Chinese commercial banks saw net profit rise 2.3% in 2025 as a key profitability indicator remained at historic lows but held steady in recent quarters, caixinglobal.com reported.
The combined net profit of China's banking sector reached 2.4 trillion yuan ($343 billion) last year, according to data released recently by the State Administration of Financial Regulation. The amount is 2.3% higher than the previous year, according to Caixin's calculations based on official figures. Total assets in local and foreign currencies rose 8% to 480 trillion yuan at the end of December, the source cited noted.
According to scmp.com, Hong Kong's retail banks saw pre-tax profit grow by 7.3% last year as rising non-performing loans and a lower net interest margin offset rising income from wealth management services.
Hong Kong's 30 retail banks saw their aggregate pre-tax profit grow less than in 2024, when it grew by 8.4%, according to data from the Hong Kong Monetary Authority (HKMA). The figures show that the growth was much slower than the 62% jump in 2023, when the city had just reopened its border with mainland China after the Covid-19 pandemic, and the 18.7% growth in 2022.

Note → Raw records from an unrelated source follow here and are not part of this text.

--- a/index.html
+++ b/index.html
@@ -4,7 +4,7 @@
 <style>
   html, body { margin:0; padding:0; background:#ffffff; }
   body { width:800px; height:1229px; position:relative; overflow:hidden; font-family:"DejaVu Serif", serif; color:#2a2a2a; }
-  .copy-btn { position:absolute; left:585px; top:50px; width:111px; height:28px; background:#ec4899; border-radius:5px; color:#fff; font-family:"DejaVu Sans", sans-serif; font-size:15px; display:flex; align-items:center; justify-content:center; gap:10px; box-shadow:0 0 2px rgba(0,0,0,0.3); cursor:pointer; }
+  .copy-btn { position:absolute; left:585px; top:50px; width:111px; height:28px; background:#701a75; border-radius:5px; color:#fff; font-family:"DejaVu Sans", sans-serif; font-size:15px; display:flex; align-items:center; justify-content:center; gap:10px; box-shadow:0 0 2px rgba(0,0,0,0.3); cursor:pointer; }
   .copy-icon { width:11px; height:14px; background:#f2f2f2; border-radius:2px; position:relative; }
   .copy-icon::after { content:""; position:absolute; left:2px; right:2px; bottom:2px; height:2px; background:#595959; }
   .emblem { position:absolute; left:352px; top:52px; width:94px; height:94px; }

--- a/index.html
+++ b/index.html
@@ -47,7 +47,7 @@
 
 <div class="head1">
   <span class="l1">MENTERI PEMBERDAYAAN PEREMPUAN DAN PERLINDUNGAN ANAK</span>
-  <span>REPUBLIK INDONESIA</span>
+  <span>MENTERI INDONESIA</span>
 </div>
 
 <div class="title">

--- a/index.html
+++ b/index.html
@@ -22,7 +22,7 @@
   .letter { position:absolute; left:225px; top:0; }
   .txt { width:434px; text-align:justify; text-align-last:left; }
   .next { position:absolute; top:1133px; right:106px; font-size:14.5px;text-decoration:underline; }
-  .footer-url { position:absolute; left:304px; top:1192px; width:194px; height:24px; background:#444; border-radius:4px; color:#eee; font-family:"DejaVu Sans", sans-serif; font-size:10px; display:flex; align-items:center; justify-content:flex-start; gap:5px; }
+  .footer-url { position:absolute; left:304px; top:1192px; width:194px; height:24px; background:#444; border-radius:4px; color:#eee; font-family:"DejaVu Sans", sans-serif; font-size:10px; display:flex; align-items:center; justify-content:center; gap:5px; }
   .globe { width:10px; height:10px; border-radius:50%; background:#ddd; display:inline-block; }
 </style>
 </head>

"Overall, Hong Kong's banking sector remains profitable, and its capital adequacy ratio and other key metrics remain well above international requirements,” said Arthur Yuen Kwok-hang, deputy chief executive of the HKMA.
Local lenders have been hit by a higher proportion of non-performing or doubtful loans as the commercial real estate sectors in both Hong Kong and mainland China face difficulties.

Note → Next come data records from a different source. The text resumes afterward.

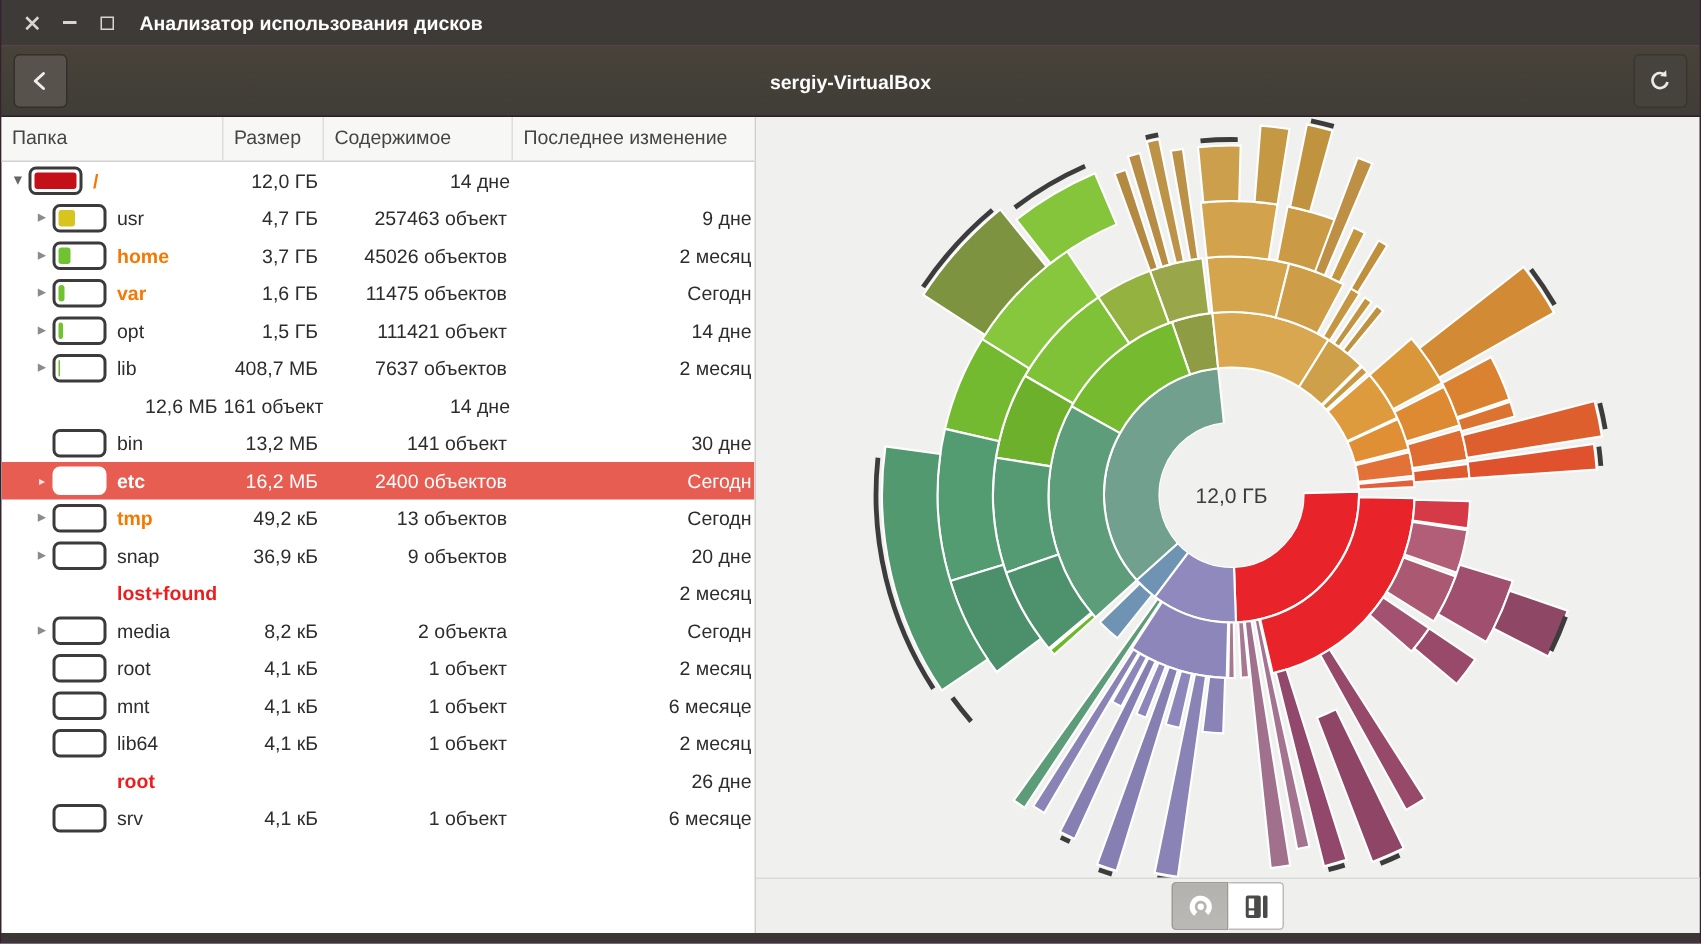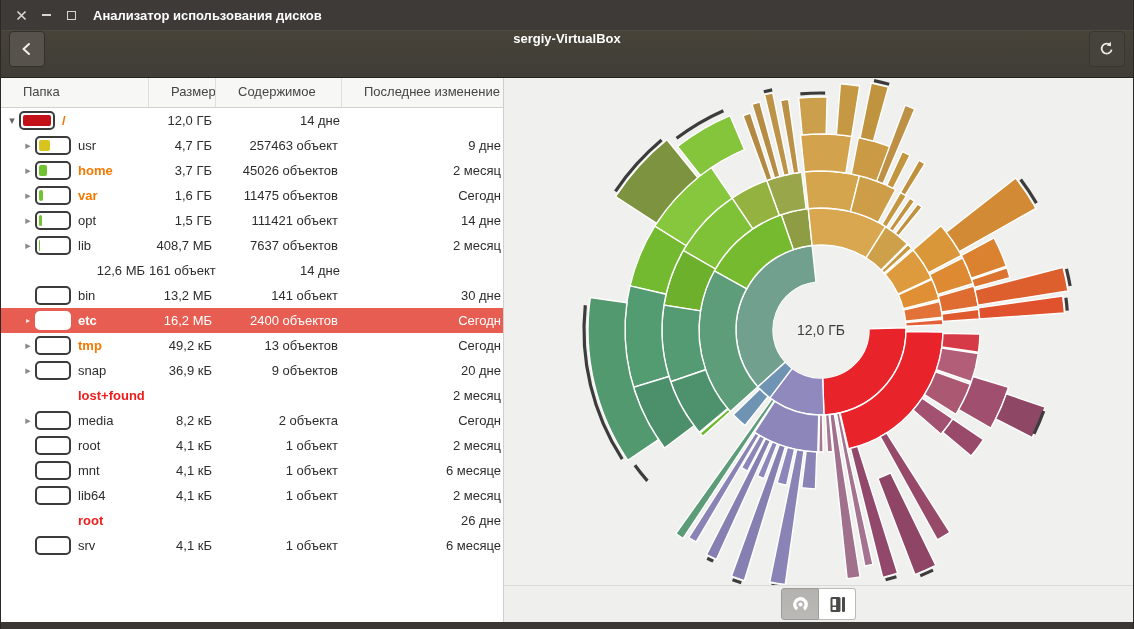--- a/index.html
+++ b/index.html
@@ -15,7 +15,7 @@
   .tb-title{color:#fdfdfd;font-weight:bold;font-size:13px;margin-left:15px;white-space:nowrap;}
   
   .headerbar{height:48px;background:linear-gradient(#474339,#403d37);border-top:1px solid #4e4a42;
-             border-bottom:1px solid #272420;display:flex;position:relative;flex:none;box-sizing:border-box;}
+             border-bottom:1px solid #272420;display:flex;align-items:center;position:relative;flex:none;box-sizing:border-box;}
   .back-btn{width:34px;height:34px;margin-left:8px;background:#57534c;border:1px solid #332f2a;border-radius:4px;
             display:flex;align-items:center;justify-content:center;}
   .hb-title{position:absolute;left:0;right:0;text-align:center;color:#fdfdfd;font-weight:bold;font-size:13px;pointer-events:none;}

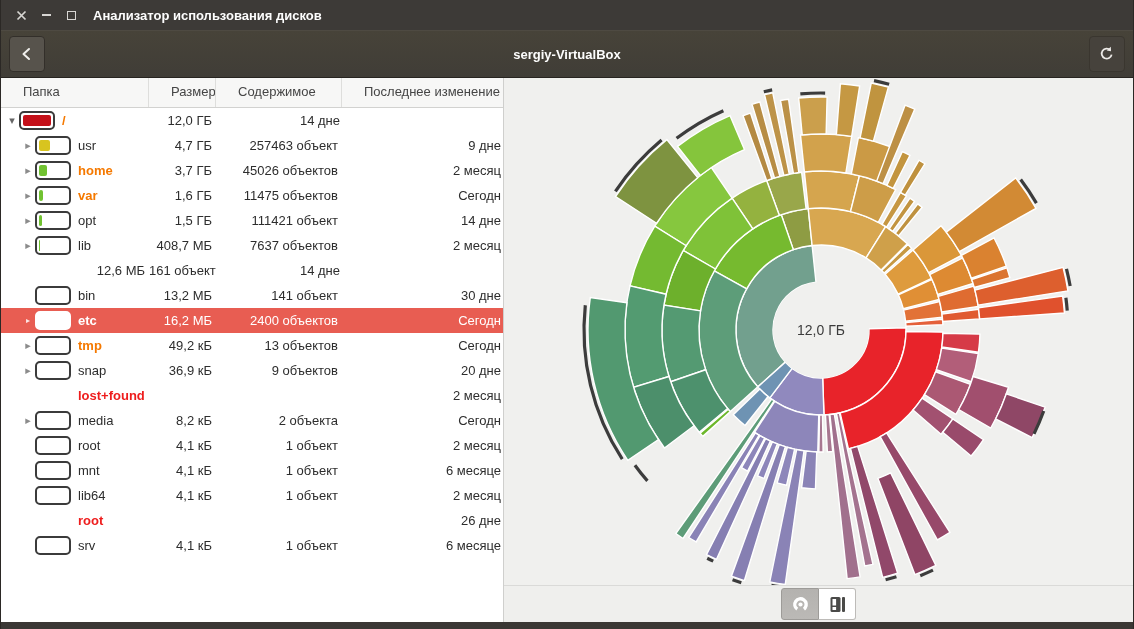--- a/index.html
+++ b/index.html
@@ -26,7 +26,7 @@
   .tree-panel{width:502px;flex:none;background:#fff;display:flex;flex-direction:column;overflow:hidden;border-right:1px solid #cfcfcd;}
   .tree-header{display:grid;grid-template-columns:148px 67px 126px 1fr;height:29px;line-height:28px;
                background:#f7f7f6;border-bottom:1px solid #d2d2d0;flex:none;font-size:13px;color:#454545;}
-  .th{padding-left:22px;border-right:1px solid #dededc;white-space:nowrap;overflow:hidden;}
+  .th{padding-left:7px;border-right:1px solid #dededc;white-space:nowrap;overflow:hidden;}
   .th:last-child{border-right:none;}
   .tree-rows{flex:1;overflow:hidden;font-size:13px;color:#2d2d2d;}
   .row{display:grid;grid-template-columns:148px 67px 126px 1fr;height:25px;line-height:25px;}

Hong Kong banks' non-performing loan ratio was 2.01% of total loans at the end of last year, slightly above the average of 2% over the past two decades. This rate was 1.96% at the end of 2024, 1.5% at the end of 2023, 1.4% in 2022 and 0.88% in 2021.
"The overall economic sentiment has improved recently,” Yuen said, adding: "However, there are certain industries, such as the commercial real estate sector, that still face many challenges. Therefore, the HKMA will continue to work with banks to manage their asset quality. As banks have made sufficient provisions for non-performing loans and local lenders are profitable, asset quality risk management remains manageable.”

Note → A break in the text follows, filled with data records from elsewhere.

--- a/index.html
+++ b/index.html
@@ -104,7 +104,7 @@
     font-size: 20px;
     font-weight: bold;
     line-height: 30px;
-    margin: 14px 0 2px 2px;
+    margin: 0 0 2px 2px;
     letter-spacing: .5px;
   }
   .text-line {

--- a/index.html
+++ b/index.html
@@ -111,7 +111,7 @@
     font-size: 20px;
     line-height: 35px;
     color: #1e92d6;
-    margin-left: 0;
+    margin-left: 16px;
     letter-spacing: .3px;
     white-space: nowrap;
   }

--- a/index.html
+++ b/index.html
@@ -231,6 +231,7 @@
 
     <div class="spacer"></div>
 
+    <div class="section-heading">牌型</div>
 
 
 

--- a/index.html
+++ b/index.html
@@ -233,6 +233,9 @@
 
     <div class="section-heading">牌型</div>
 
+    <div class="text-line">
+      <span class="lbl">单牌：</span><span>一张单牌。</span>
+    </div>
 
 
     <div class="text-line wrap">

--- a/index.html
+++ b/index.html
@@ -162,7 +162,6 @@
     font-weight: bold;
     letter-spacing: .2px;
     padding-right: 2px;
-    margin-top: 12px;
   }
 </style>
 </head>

Hong Kong lenders' profitability has been hit by a low net interest margin (NIM) - the difference between the rate charged on loans and the interest paid on deposits - which remained at 1.52% at the end of last year, the same as at the end of 2024. It was 1.67% in 2023, 1.31% in 2022, 0.98% in 2021 and 1.18% in 2020, official data showed.
Total deposits in Hong Kong's banking system grew 11.8% last year, compared with 7.1% in 2024, 5.1% in 2023 and 1.7% in 2022, according to official figures.